Desenvolvimento neuronal
Entre as estratégias desenvolvidas pelo biólogo que deverão ser usadas pela empresa está a criação de minicérebros: pequenas esferas de neurônios capazes de simular o desenvolvimento neuronal em laboratório.

"Uma das ideias da startup é poder oferecer para as pessoas algo que a gente já oferece na academia, mas para um grupo muito restrito de pessoas", explica Patricia. Hoje, análises genéticas e fisiológicas do tipo que ela e Muotri desenvolvem são realizadas apenas com fim de pesquisa. "Aqui, vamos oferecer um serviço de diagnóstico personalizado, mas a gente também vai aprender com os pacientes que vão chegar."

Os três criadores da empresa vão atuar inicialmente apenas como consultores, e os trabalhos serão realizados por uma equipe de cinco cientistas num laboratório na região da Av. Paulista. O pré-lançamento da empresa ocorreu no último fim de semana, e sua inauguração está prevista para o início do ano que vem.

Sequenciamento de DNA
Segundo Muotri, o tipo de sequenciamento de DNA que a empresa pretende realizar é mais detalhado do que o serviço oferecido normalmente para testes de paternidade simples ou mesmo para perfis genéticos de saúde, como o que a empresa 23andMe realiza nos EUA.

Muitas das alterações envolvidas no surgimento do autismo e transtornos relacionados estão em partes dos cromossomos chamadas de “sequências regulatórias”, que não estão diretamente ligadas à estrutura de proteínas, as moléculas que efetivamente colocam o organismo para funcionar. Essas partes do DNA, porém, ajudam a regular quando, onde, quais e quantas proteínas devem ser produzidas no corpo.

A ideia é que esse sequenciamento identifique mutações relevantes no genoma de pacientes e se descubra algum mecanismo biomolecular por trás do transtorno naquela pessoa. Quando algum gene ou proteína for implicado, mas não existir literatura científica sobre ele, a Tismoo criará um sistema de alerta que avisa ao médico do paciente quando um estudo relevante para seu caso é publicado numa revista científica.

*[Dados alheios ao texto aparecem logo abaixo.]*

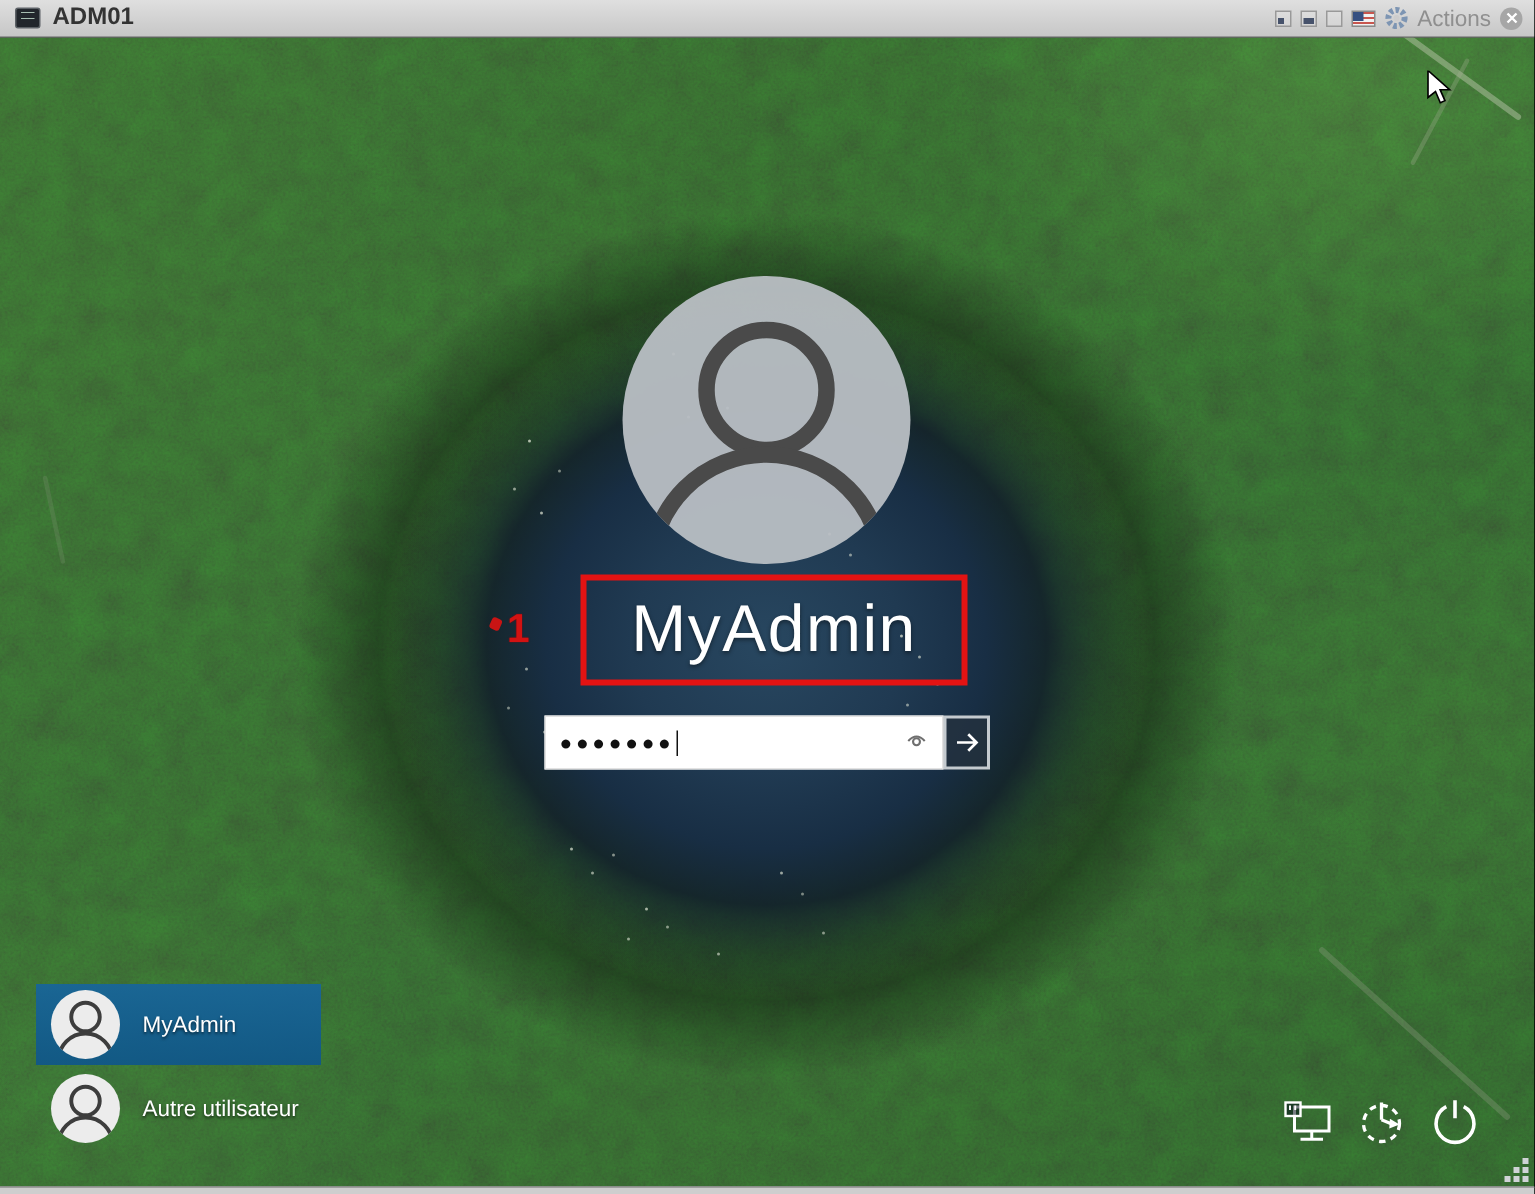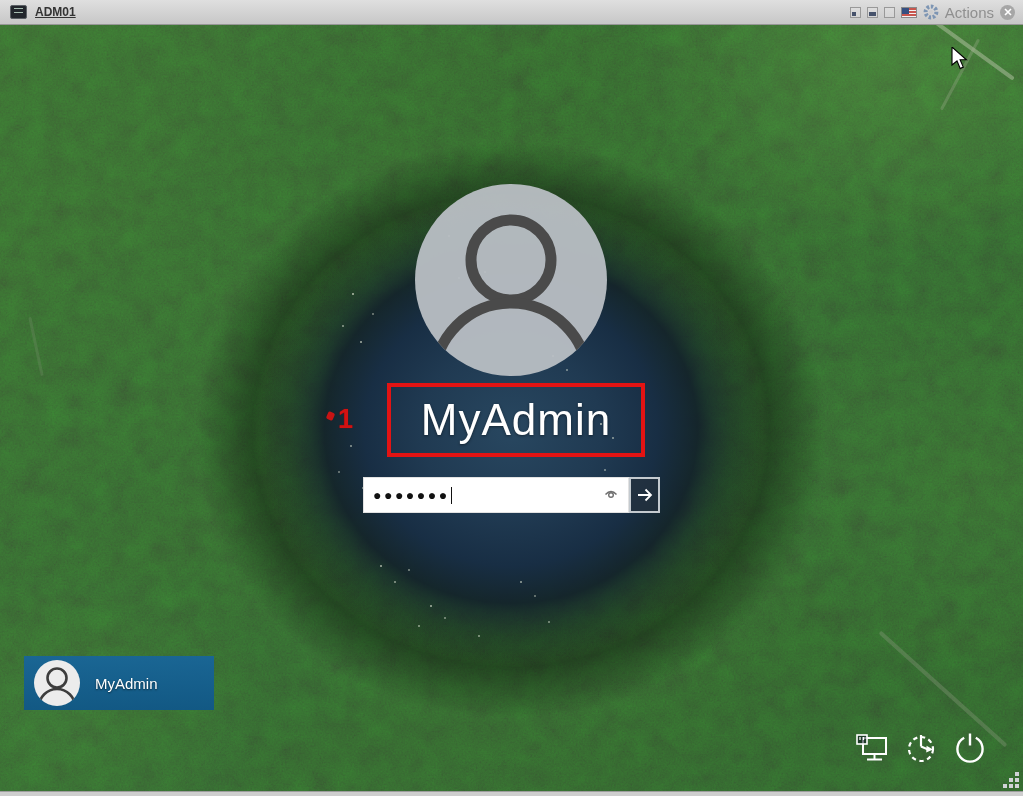--- a/index.html
+++ b/index.html
@@ -9,21 +9,21 @@
   .stage { position:relative; width:1023px; height:796px; background:#0f1a12; }
 
   
   .titlebar { position:absolute; top:0; left:0; width:100%; height:25px;
     background:linear-gradient(#dfdfdf,#c7c7c7); border-bottom:1px solid #969696;
     display:flex; align-items:center; z-index:40; }
   .console-icon { width:17px; height:14px; margin-left:10px; background:#22262c;
     border:1px solid #5c6166; border-radius:2px; position:relative; }
   .console-icon .lines { position:absolute; inset:2px 3px;
     background:repeating-linear-gradient(180deg, rgba(190,215,200,.85) 0 1px, transparent 1px 4px); }
-  .tb-title { margin-left:8px; font-size:12px; font-weight:bold; color:#333;text-decoration:underline; }
+  .tb-title { margin-left:8px; font-size:16px; font-weight:bold; color:#333; }
   .tb-right { margin-left:auto; display:flex; align-items:center; gap:6px; margin-right:8px; }
   .win-sq { width:11px; height:11px; border:1px solid #999; position:relative; background:rgba(255,255,255,.15); }
   .win-sq .fill { position:absolute; left:1px; bottom:1px; background:#46526b; }
   .flag { width:16px; height:11px; border:1px solid #8a8a8a; position:relative;
     background:repeating-linear-gradient(180deg,#c8564e 0 1.6px,#f2f2f2 1.6px 3.2px); }
   .flag .canton { position:absolute; left:0; top:0; width:7px; height:6px; background:#365081; }
   .actions-label { font-size:15px; color:#8f8f8f; }
   .close-btn { width:15px; height:15px; border-radius:50%; background:#a6a6a6;
     display:flex; align-items:center; justify-content:center; }
 
@@ -205,20 +205,29 @@
     <div class="user-list">
       <div class="user-row selected">
         <div class="avatar-small">
           <svg width="46" height="46" viewBox="0 0 46 46">
             <circle cx="23" cy="18" r="9.5" fill="none" stroke="#3d3d3d" stroke-width="2.6"></circle>
             <path d="M5 47 A 18 18 0 0 1 41 47" fill="none" stroke="#3d3d3d" stroke-width="2.6"></path>
           </svg>
         </div>
         <span class="user-name">MyAdmin</span>
       </div>
+      <div class="user-row">
+        <div class="avatar-small">
+          <svg width="46" height="46" viewBox="0 0 46 46">
+            <circle cx="23" cy="18" r="9.5" fill="none" stroke="#3d3d3d" stroke-width="2.6"></circle>
+            <path d="M5 47 A 18 18 0 0 1 41 47" fill="none" stroke="#3d3d3d" stroke-width="2.6"></path>
+          </svg>
+        </div>
+        <span class="user-name">Autre utilisateur</span>
+      </div>
     </div>
 
     <div class="sys-icons">
       <button class="sys-btn">
         <svg width="36" height="32" viewBox="0 0 36 32">
           <rect x="9" y="6" width="23" height="16" fill="none" stroke="#fff" stroke-width="2"></rect>
           <line x1="20.5" y1="22" x2="20.5" y2="27" stroke="#fff" stroke-width="2"></line>
           <line x1="13" y1="27.5" x2="28" y2="27.5" stroke="#fff" stroke-width="2"></line>
           <rect x="3" y="3" width="10" height="9" fill="rgba(10,20,30,.55)" stroke="#fff" stroke-width="1.6"></rect>
           <line x1="6" y1="5" x2="6" y2="8" stroke="#fff" stroke-width="1.3"></line>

“Mas a gente precisa esclarecer para os potenciais clientes as capacidades e limitações dessa tecnologia”, diz Muotri, que colocou dinheiro pessoal no projeto, junto com um investidor do setor privado ainda não revelado. “Não vamos vender uma falsa esperança, dizendo que você obtém o resultado do seu sequenciamento hoje e amanhã vai existir uma droga para tratar você.”

Segundo o pesquisador, inicialmente, a empresa não tem intenção de se envolver em testes clínicos, apenas de fornecer informação relevante aos pacientes e a seus médicos. Dependendo de como a empresa se sair, após cinco anos ela poderia se envolver no teste de drogas potenciais.

Toxicologia
Um serviço que a startup deverá oferecer logo de cara é o uso de minicérebros para a realização de teste toxicológicos. Essas estruturas orgânicas são supersensíveis a alterações bioquímicas e podem ajudar a revelar se um produto químico novo como um desinfetante ou um agrotóxico possui risco de contaminação.

Inicialmente, a interação da Tismoo com institutos de pesquisa e universidades deve ser apenas de natureza acadêmica, com cientistas fazendo trabalho em colaboração. Uma das ambições para o futuro, porém, é que a empresa possa até mesmo bancar testes em instituições públicas. Segundo Patricia, esse tipo de financiamento teria provavelmente de ser por meio das fundações universitárias, que podem captar verbas privadas para investir em pesquisa.

A equipe da própria empresa, também, deve crescer de acordo com a demanda. “Nós não somos um instituto de pesquisa, vamos começar com um número limitado de pessoas”, diz a pesquisadora. “Mas nós temos potencial para crescer e abrigar profissionais superqualificados, que hoje nem sempre arrumam trabalho no Brasil quando saem da universidade.”